Sequential staining protocol:

• Block with 5-10% normal serum from secondary antibody species (1 hour, RT)

• Incubate with RNF150 antibody (1:50-1:200 dilution, overnight at 4°C)

• Wash 3× with PBS (5 minutes each)

• Apply fluorophore-conjugated secondary antibody (1:200-1:500, 1 hour, RT)

• Wash 3× with PBS

• If using same species antibodies: block with anti-species Fab fragments

• Repeat steps 2-5 for each additional primary/secondary antibody pair

• Counterstain nucleus with DAPI (1 μg/mL, 5 minutes)

• Mount with anti-fade mounting medium

Tyramide signal amplification (TSA) for same-species antibodies:

• Apply first primary antibody at lower concentration (1:1000-1:5000)

• Use HRP-conjugated secondary antibody

• Develop with tyramide-fluorophore (10 minutes)

• Microwave in citrate buffer to remove antibodies but preserve fluorophore

• Continue with next primary antibody

• This allows use of multiple antibodies from the same species

Controls for co-localization studies:

• Single antibody controls to assess bleed-through

• Secondary-only controls to assess non-specific binding

• Biological negative controls (tissues/cells not expressing target)
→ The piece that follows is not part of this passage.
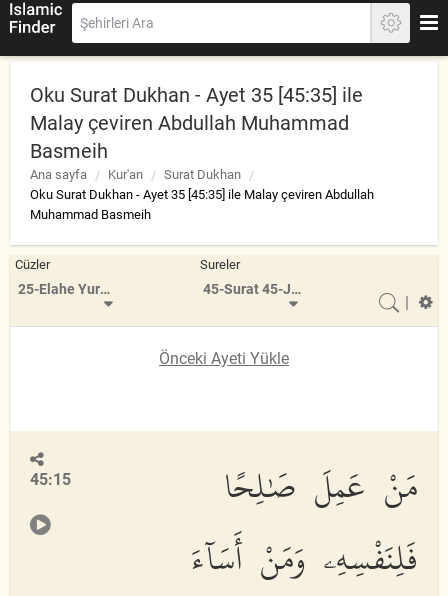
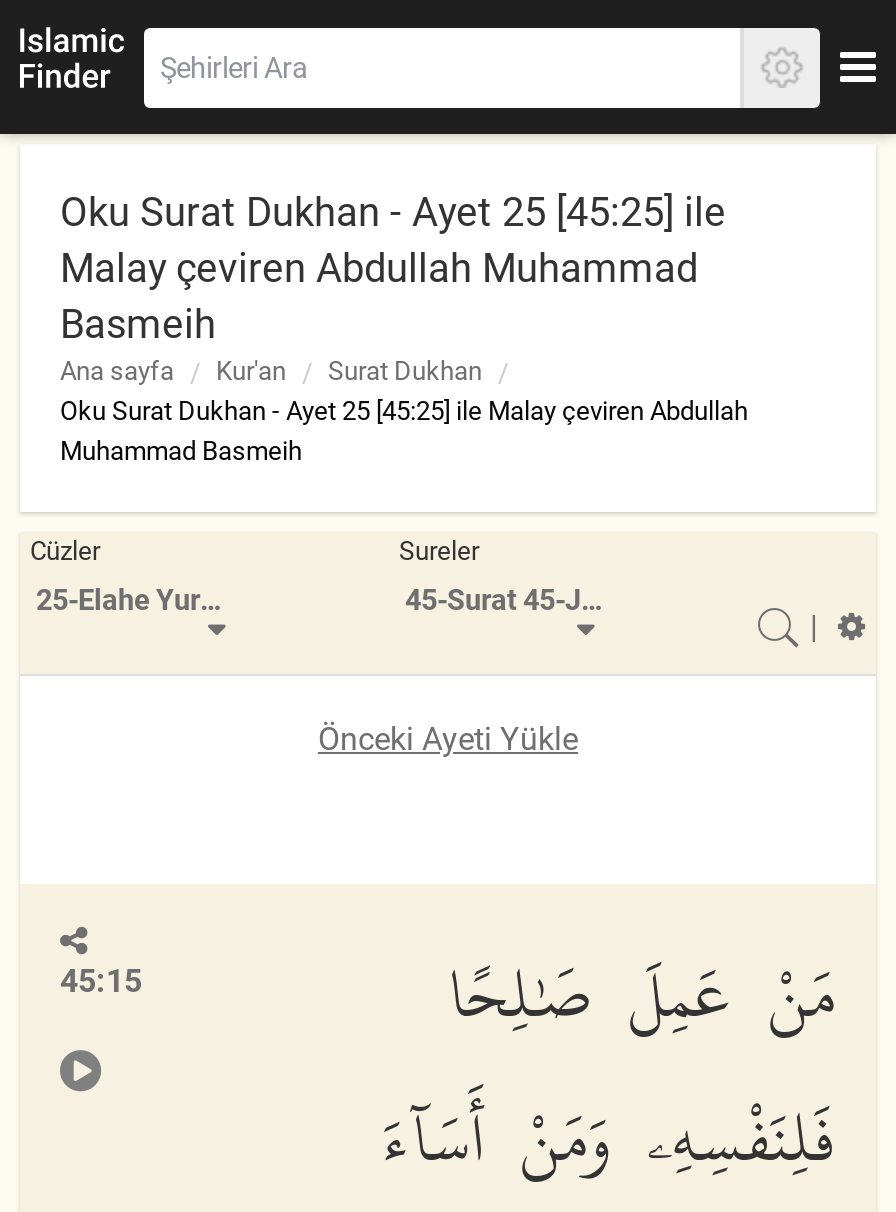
- Oku Surat Dukhan - Ayet 35 [45:35] ile
+ Oku Surat Dukhan - Ayet 25 [45:25] ile

- Oku Surat Dukhan - Ayet 35 [45:35] ile Malay çeviren Abdullah
+ Oku Surat Dukhan - Ayet 25 [45:25] ile Malay çeviren Abdullah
• Positive controls with known co-localization patterns

• Competition controls with blocking peptides

Image acquisition and analysis:

• Use confocal microscopy for precise co-localization analysis

• Maintain consistent acquisition settings across samples

• Acquire images at Nyquist sampling rate

• Perform point spread function correction if possible

• Quantify co-localization using:

  • Pearson's correlation coefficient

  • Manders' overlap coefficient

  • Object-based co-localization analysis

Advanced co-localization techniques:

• Förster resonance energy transfer (FRET) for direct protein-protein interactions (<10 nm)

• Proximity ligation assay (PLA) to detect interactions with high sensitivity

• Live-cell imaging with fluorescent protein fusions to track dynamic interactions

• Super-resolution microscopy (STORM, PALM, SIM) for nanoscale co-localization

Table: Recommended fluorophore combinations for multiplex RNF150 staining:

By following these best practices, researchers can effectively use RNF150 antibodies in multiplex immunofluorescence to study co-localization with potential interaction partners, providing spatial context to biochemical interaction data.